Dans ces temps turpides… la littérature

Édith de Amorim
22 octobre 2023


Ne sachant plus à quel saint argument me vouer en présence d’une si féroce isosthénie, j’allai par les chemins, les sentes, les pistes et même les raidillons, rien ne me rebutait, tout plutôt que cette scène d’actualités sanguinaires et imbéciles, tout pourvu que ça m’éloigne de ces grand’ routes informatives et cruelles toujours. Foin des fidéistes revendiqués, revendiquant et fiers.

Ainsi dans mes circuits courts je rencontrai un ami qui m’offrit un livre, petit et grand – comme Little Big Man – livre qui, à son tour, m’offrit de me reposer de tant de stérilité mentale. Le livre porte le titre d’un poème de Charles Baudelaire et porte uniquement sur ce poème : Le voyage, il est illustré par Claire Le Roy (édité par Magellan & Cie)

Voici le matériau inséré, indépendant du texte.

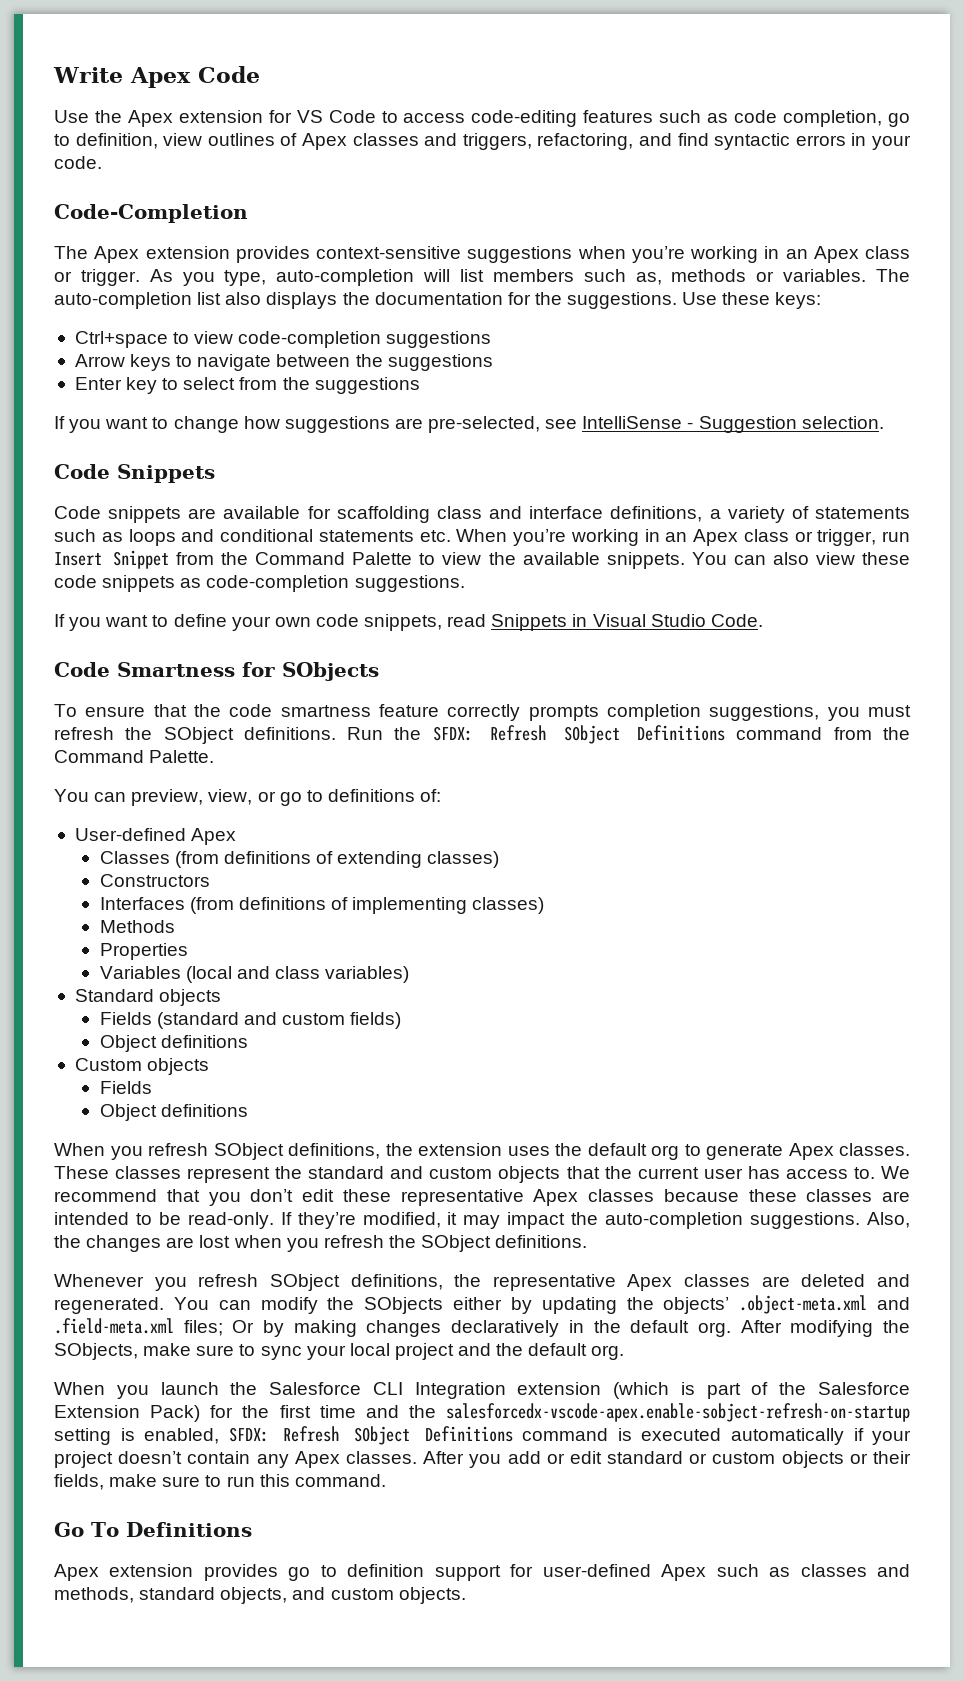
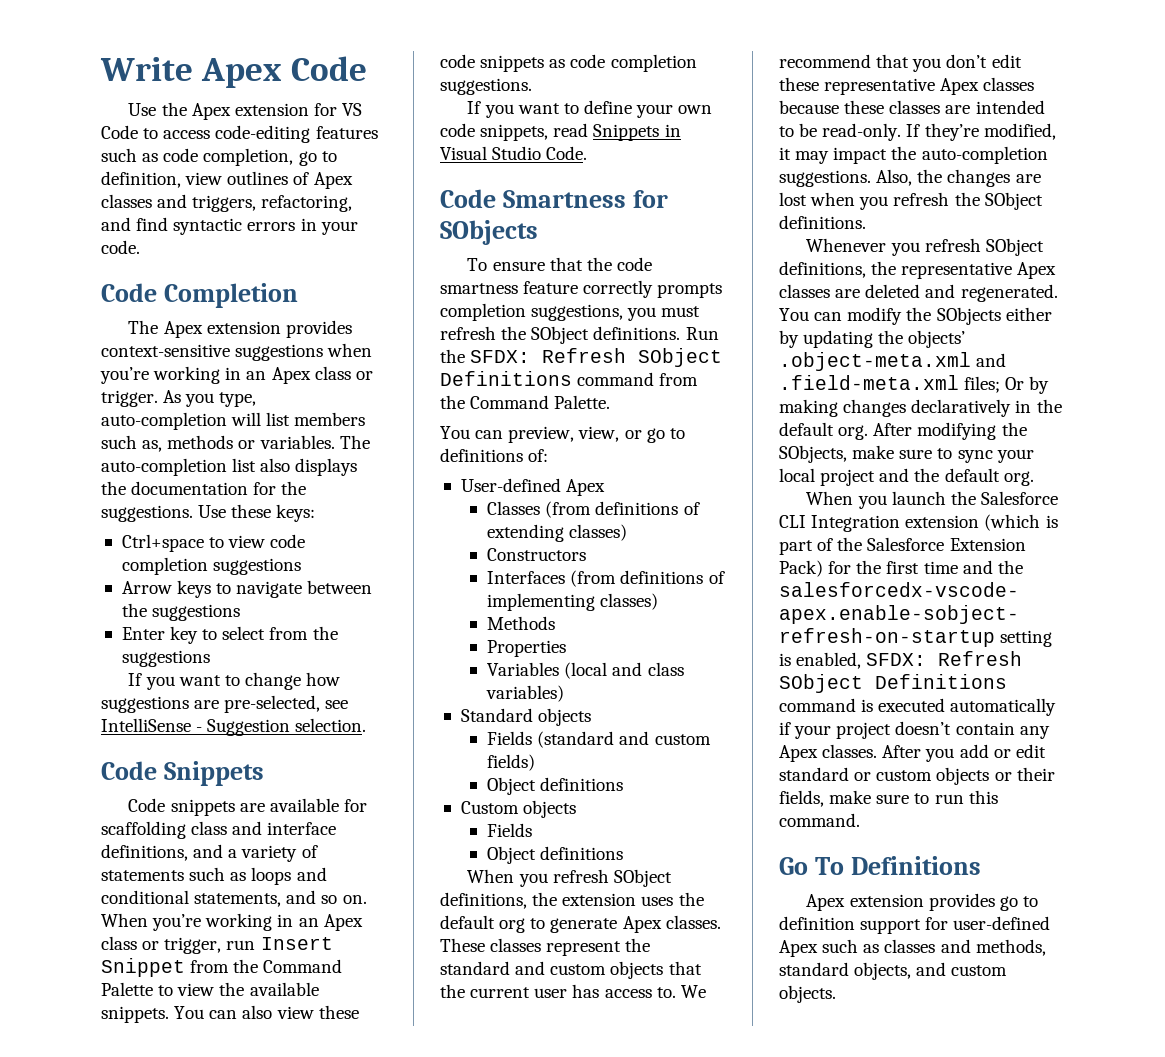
- Code-Completion
+ Code Completion
- Ctrl+space to view code-completion suggestions
+ Ctrl+space to view code completion suggestions
- Code snippets are available for scaffolding class and interface definitions, a variety of statements such as loops and conditional statements etc. When you’re working in an Apex class or trigger, run Insert Snippet from the Command Palette to view the available snippets.
+ Code snippets are available for scaffolding class and interface definitions, and a variety of statements such as loops and conditional statements, and so on. When you’re working in an Apex class or trigger, run Insert Snippet from the Command Palette to view the available snippets.
- You can also view these code snippets as code-completion suggestions.
+ You can also view these code snippets as code completion suggestions.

C’est donc un petit livre qui tient dans la poche, mais par l’air frais qu’il insuffle sitôt que je feuillette, tourne et retourne les quelques pages, l’appétit de joie de vivre me submerge aussitôt découvrant au passage combien j’étais atteinte par la grise mine empuantie des coups de grisou à répétition. Et je suis le poète qui parle de voyageurs : « Les uns, joyeux de fuir une patrie infâme ; D’autres, l’horreur de leurs berceaux, et quelques-uns, Astrologues noyés dans les yeux d’une femme, La Circé tyrannique aux dangereux parfums. ». À cet instant précis je pense encore aux guerres, aux ennemis, aux tristes. Et je lis et tourne les pages et lis cette autre vérité du poète à propos des vrais voyageurs : « De leur fatalité jamais ils ne s’écartent, (…) Où l’homme, dont jamais l’espérance n’est lasse, Pour trouver le repos court toujours comme un fou ! Notre âme est un trois-mâts cherchant son Icarie ; ». Non, là c’est trop, Charles, laisse un peu la raison s’approcher de ta coque. Voilà comme ça : « L’imagination qui dresse son orgie Ne trouve qu’un récif aux clartés du matin. » Mais c’est encore Charles qui nous devance en nos temps misérables : « Amer savoir, celui qu’on tire du voyage ! Le monde, monotone et petit, aujourd’hui, Hier, demain, toujours nous fait voir notre image Une oasis d’horreur dans un désert d’ennui ! »


Il y a des vérités qui ne siéent qu’aux poètes mais l’air frais et cinglant pousse devant mes yeux un autre petit grand livre. Ne dites rien, ne pensez pas à mal, je le sais : je suis chanceuse.

C’est celui de Laurent Gaudé, Le soleil des Scorta (édité par Babel), où je pioche des merveilles à la page 11 : « La chaleur du soleil semblait fendre la terre … » et peu après à la 12 : « La bête s’acquittait de sa tâche avec une volonté sourde qui défiait le jour. Lentement, mètre après mètre, sans avoir la force de presser jamais le pas, l’âne engloutissait les kilomètres. (…) » Je retrouve l’âne, l’humble parmi les puissants et les méchants, qui triomphe toujours et encore.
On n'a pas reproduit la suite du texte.